From a policy perspective, there were only two formal insurance policy arrangements before 2007. One is the Urban Employee Basic Medical Insurance (UEBMI), an employment-based program for the urban employed. UEBMI is a mandatory comprehensive program where a large regional pool of premiums is contributed to by both employer and employee. The other is the New Rural Cooperative Medical Insurance (NRCMI). It insures the rural population primarily for inpatient care on a voluntary basis, pooling the insurance risk at the county level with a yearly RMB 50 contribution per person, consisting of RMB 40 from government and RMB 10 from the individual. The state safety net, however, completely left out a third of the population – unemployed urban residents, mostly the elderly and children.

 

In the face of these enormous challenges and unequal access to healthcare, the state government took a major initiative in healthcare financing. On 10 July 2007, the State Council issued “Policy Document No. 20” calling for a pilot experiment of the Urban Resident Basic Medical Insurance (URBMI), with 79 cities selected for the first pilot effort in the summer of 2007. This policy effort yields two significant implications. First, a social insurance-based approach seems to lead the way to health reform in China.

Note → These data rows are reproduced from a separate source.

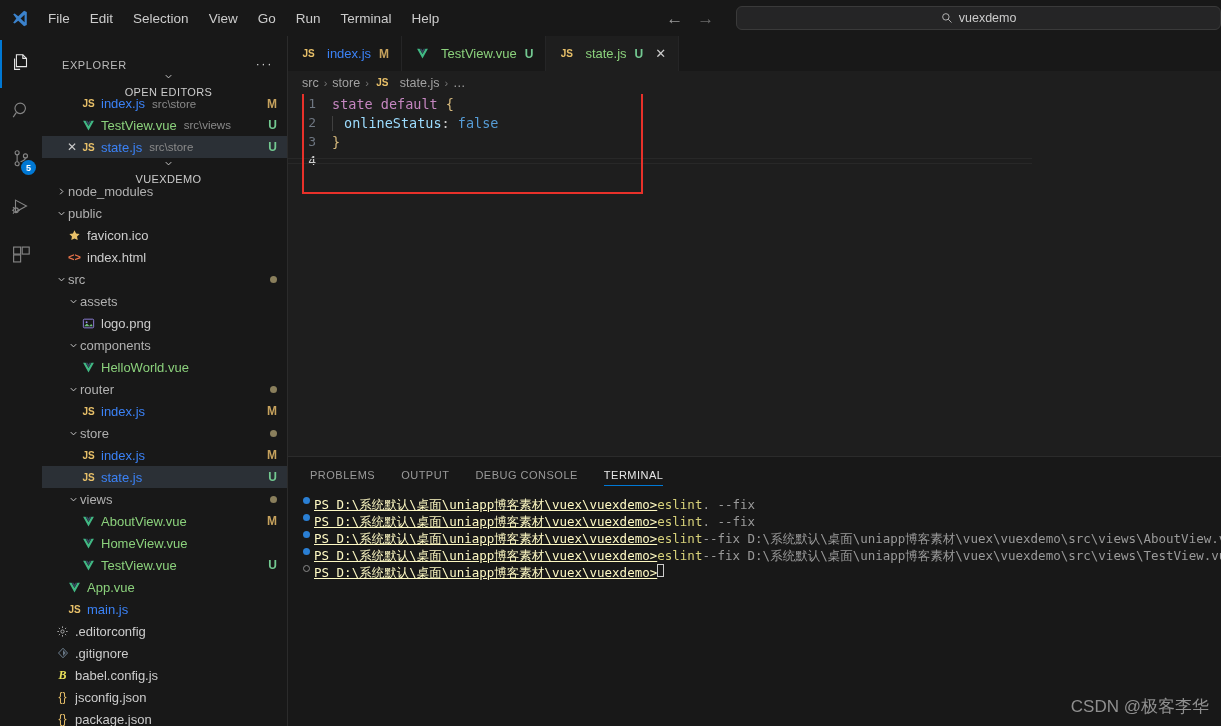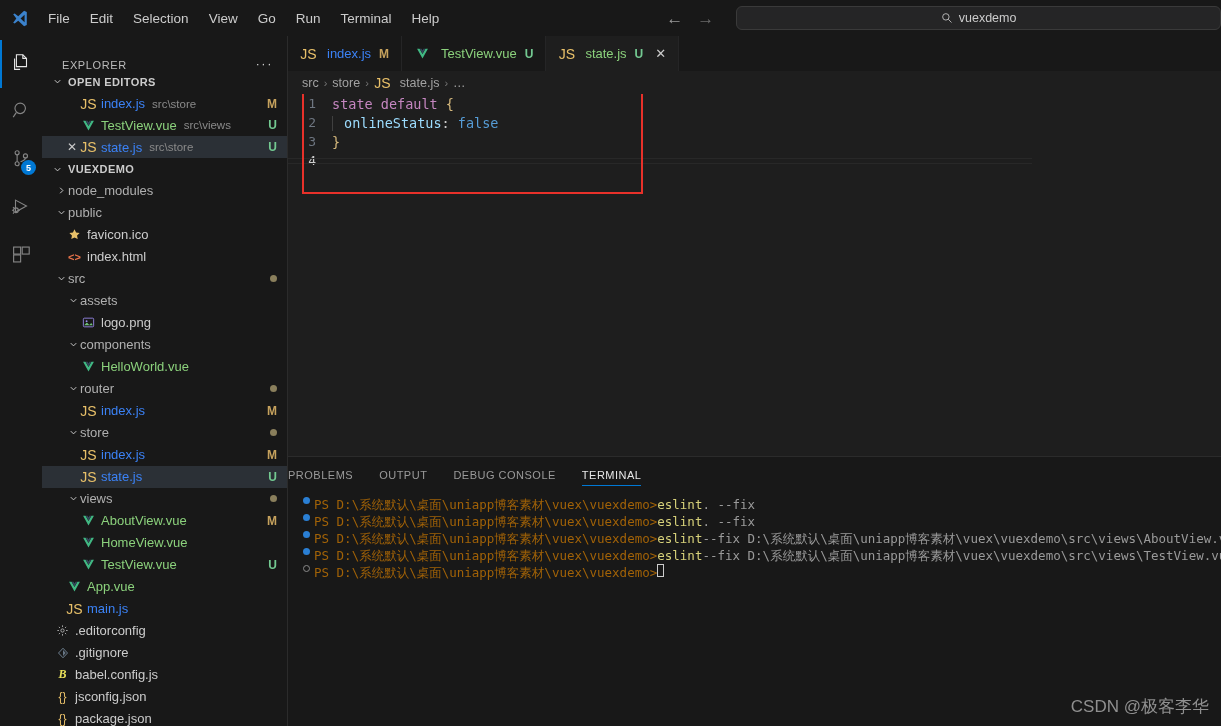--- a/index.html
+++ b/index.html
@@ -91,7 +91,7 @@
   .ico { width:17px; display:inline-flex; align-items:center; justify-content:center; flex:0 0 17px; margin-right:4px; }
   .closeicon { width:16px; display:inline-flex; align-items:center; justify-content:center; color:#cccccc; font-size:12px; }
 
-  .nm-js { color:#e8c069; font-weight:normal; font-size:14px; font-family:"Liberation Sans",sans-serif; }
+  .nm-js { color:#e8c069; font-weight:bold; font-size:10px; font-family:"Liberation Sans",sans-serif; }
   .fname-js { color:#3b82f6; }
   .fname-vue { color:#8bd17c; }
   .fname-plain { color:#cccccc; }

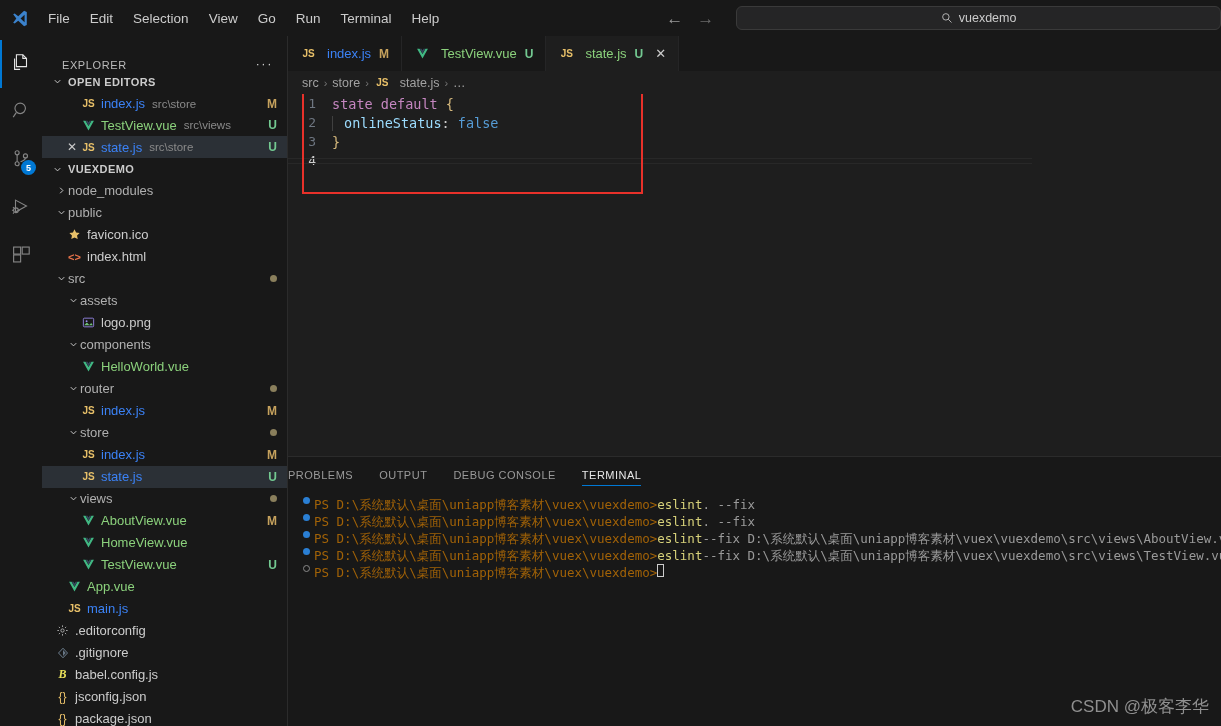--- a/index.html
+++ b/index.html
@@ -73,7 +73,7 @@
 
   .section-head {
     height:22px; display:flex; align-items:center; gap:4px; padding-left:8px;
-    font-size:11px; font-weight:bold; letter-spacing:.4px; color:#cccccc; cursor:default;
+    font-size:11px; font-weight:normal; letter-spacing:.4px; color:#cccccc; cursor:default;flex-direction:column;
   }
   .chev { width:14px; display:inline-flex; align-items:center; justify-content:center; color:#cccccc; }
 

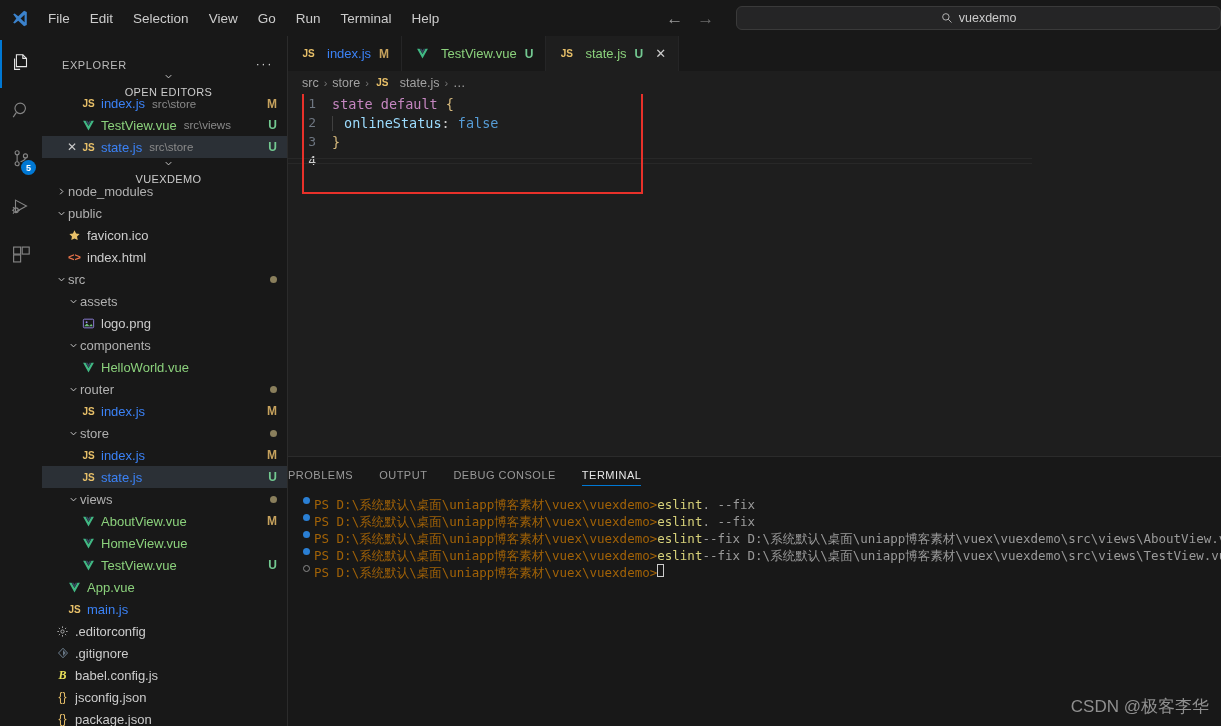--- a/index.html
+++ b/index.html
@@ -153,7 +153,7 @@
 
   
   .panel { flex:0 0 270px; background:#181818; display:flex; flex-direction:column; border-top:1px solid #2b2b2b; }
-  .panel-tabs { height:35px; display:flex; align-items:center; gap:26px; flex:0 0 35px; }
+  .panel-tabs { height:35px; display:flex; align-items:center; padding-left:22px; gap:26px; flex:0 0 35px; }
   .ptab {
     font-size:11px; letter-spacing:.5px; color:#9a9a9a; cursor:default;
     height:35px; display:flex; align-items:center; position:relative; text-transform:uppercase;

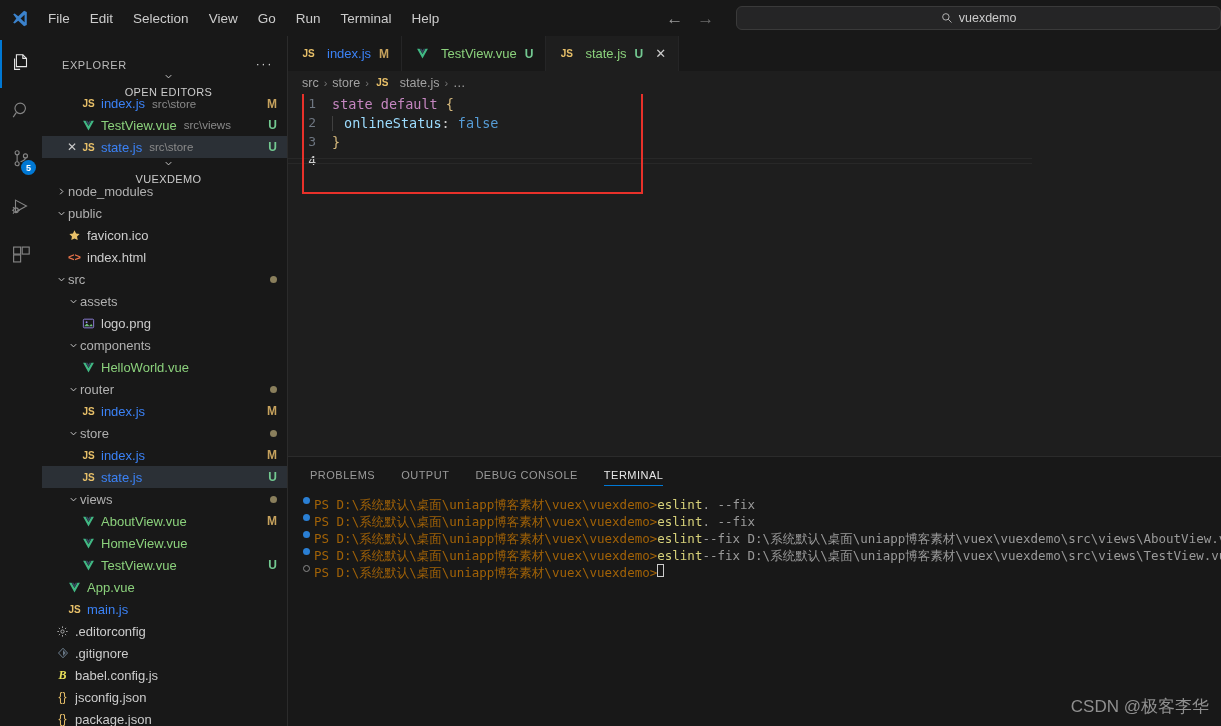--- a/index.html
+++ b/index.html
@@ -170,7 +170,7 @@
   .bullet { width:16px; flex:0 0 16px; display:flex; align-items:center; justify-content:center; padding-top:1px; }
   .bullet i { width:7px; height:7px; border-radius:50%; background:#2a7fd4; display:block; }
   .bullet.hollow i { background:transparent; border:1.2px solid #8a8a8a; width:7px; height:7px; }
-  .tpath { color:#a16207; }
+  .tpath { color:#fef9c3;text-decoration:underline; }
   .tcmd { color:#d7d17a; }
   .targ { color:#9a9a9a; }
   .cursor { display:inline-block; width:7px; height:13px; border:1px solid #cccccc; vertical-align:-2px; }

Second, the URBMI is expected to develop a natural platform that can merge with the existing UEBMI and NRCMIS, paving the way to a universal health insurance program in China.

 

Based on the success of the pilot experiment, in his State Report to the 2008 People’s Congress, Premier Wen Jiabao set the goal of implementing the URBMI pilot model for half of the cities nationwide by the end of 2008, and for all by 2010. This shows that the newly initiated URBMI, together with the UEBMI (180 million people enrolled in 2007) and the NRCMI (720 million people enrolled), serves as a milestone in shaping the direction of healthcare financing in China, leading towards a universal coverage policy for all by 2010.

 

Shifting Gears

As noted by economics Nobel laureate Kenneth Arrow, healthcare bears a number of unique characteristics: They include uncertainty, heterogeneity and asymmetric information, and therefore healthcare calls for government intervention. While the necessity of government intervention is commonly shared, many disputes remain as to where and how intervention should best be made. In China’s case, primary intervention has been focused on healthcare financing by initiating the URBMI program to fill a policy gap, and towards developing a universal insurance coverage goal by 2010. While it has been successful thus far, further reform will confront many challenging tasks when shifting gears to the service supply side which will inevitably involve transitions in hospital ownership, organisational management, pricing and reimbursement, as well as a contracting basis with compatible incentives to promote value, rather than cost competition for service delivery.